When I’m putting together camp worship, I’m thinking about “camp Julie’s” experiences. If I were writing liturgy for “city Julie”, I’d be trying to work out how she can discover Jesus’ plan for her. I’d be trying to explain how He envisages the world in a different way to how we see it, and trying to bring her into that vision so that she might respond… But I don’t need to do that for “camp Julie.” She already understands that there’s different ways of living and that the camp community she’s experiencing this week looks and feels a lot different to wherever she is for the rest of the year. She understands that there are multiple ways to live – she’s actively exploring that possibility by being at camp. Now, she may not necessarily *prefer* “camp Julie” (not everyone does; why should they?) but she understands a fundamental faith mystery which youth leaders go to pains every week of the year to try and make more real. Whether you take it as a veil being lifted, or looking through the glass darkly, the importance of the camp ministry is that it enables youth to understand something by experience, not explanation.

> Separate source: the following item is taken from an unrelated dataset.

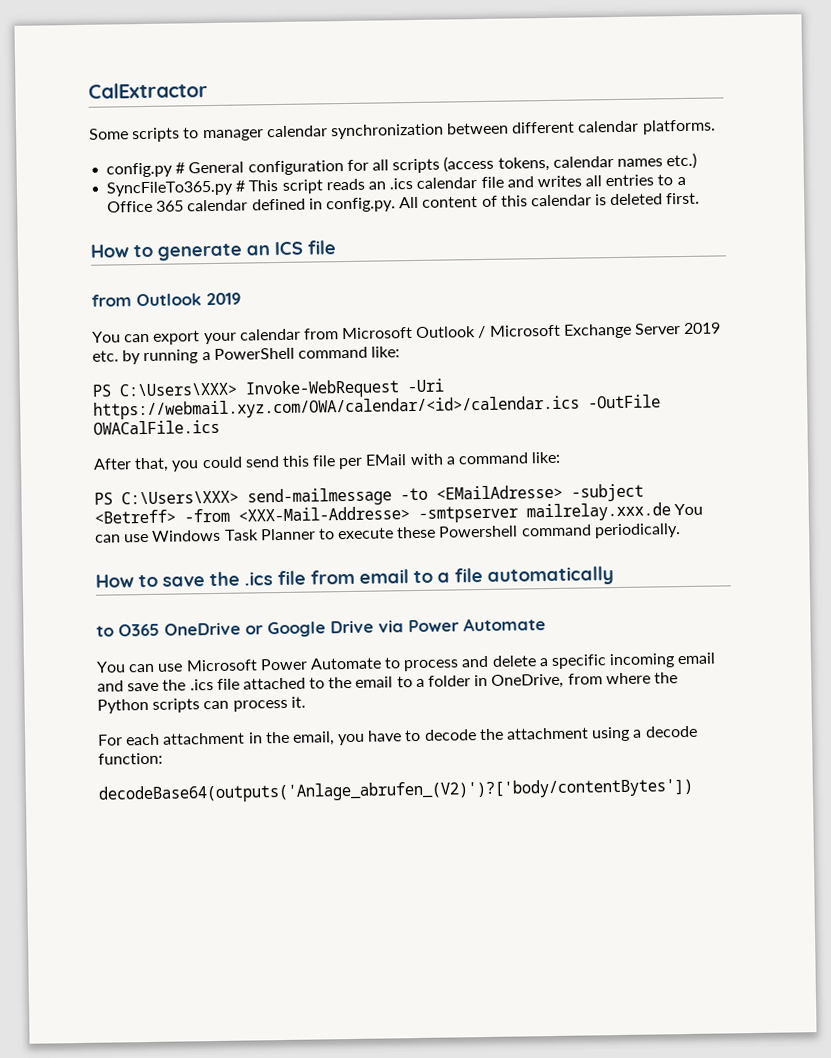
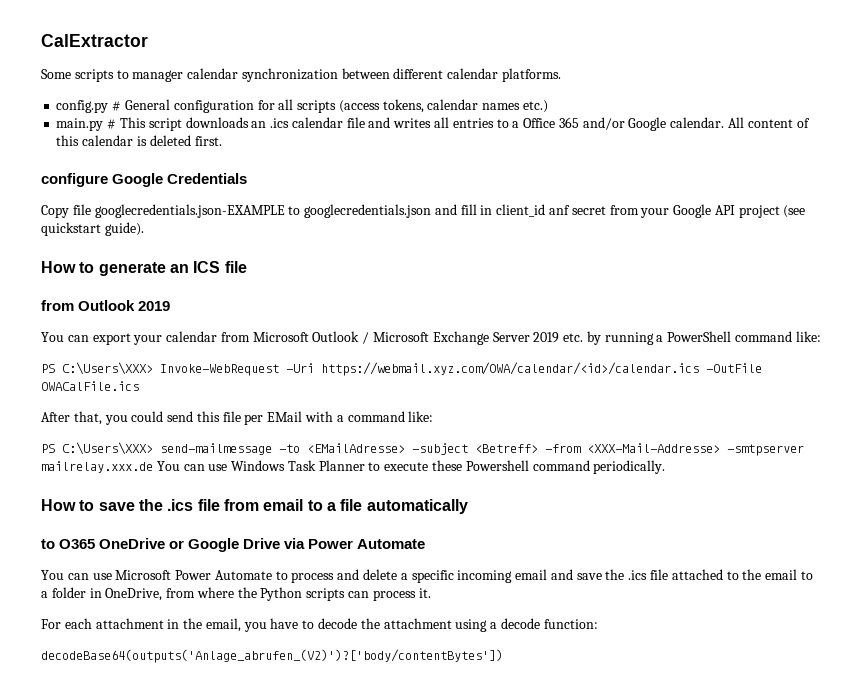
- SyncFileTo365.py # This script reads an .ics calendar file and writes all entries to a Office 365 calendar defined in config.py. All content of this calendar is deleted first.
+ main.py # This script downloads an .ics calendar file and writes all entries to a Office 365 and/or Google calendar. All content of this calendar is deleted first.
+ configure Google Credentials
+ Copy file googlecredentials.json-EXAMPLE to googlecredentials.json and fill in client_id anf secret from your Google API project (see quickstart guide).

From that standpoint, I’d argue that camp worship has the ability to go much further and much deeper in a shorter space of time than that which we do outside. Obviously, there’s all sorts of complications in that. Not least of which is; isn’t it tremendously damaging to minister to “camp Karl” and “camp Julie” and then, when camp is over, to wave goodbye to them and leave “city Karl” and “city Julie” to have an entirely different experience of faith for the rest of the year. I say “obviously” but perhaps it isn’t obvious as plenty of camps seem to regard their ministry as simply being about the summer, and regard the rest of the Church as being responsible for the rest of the year’s work.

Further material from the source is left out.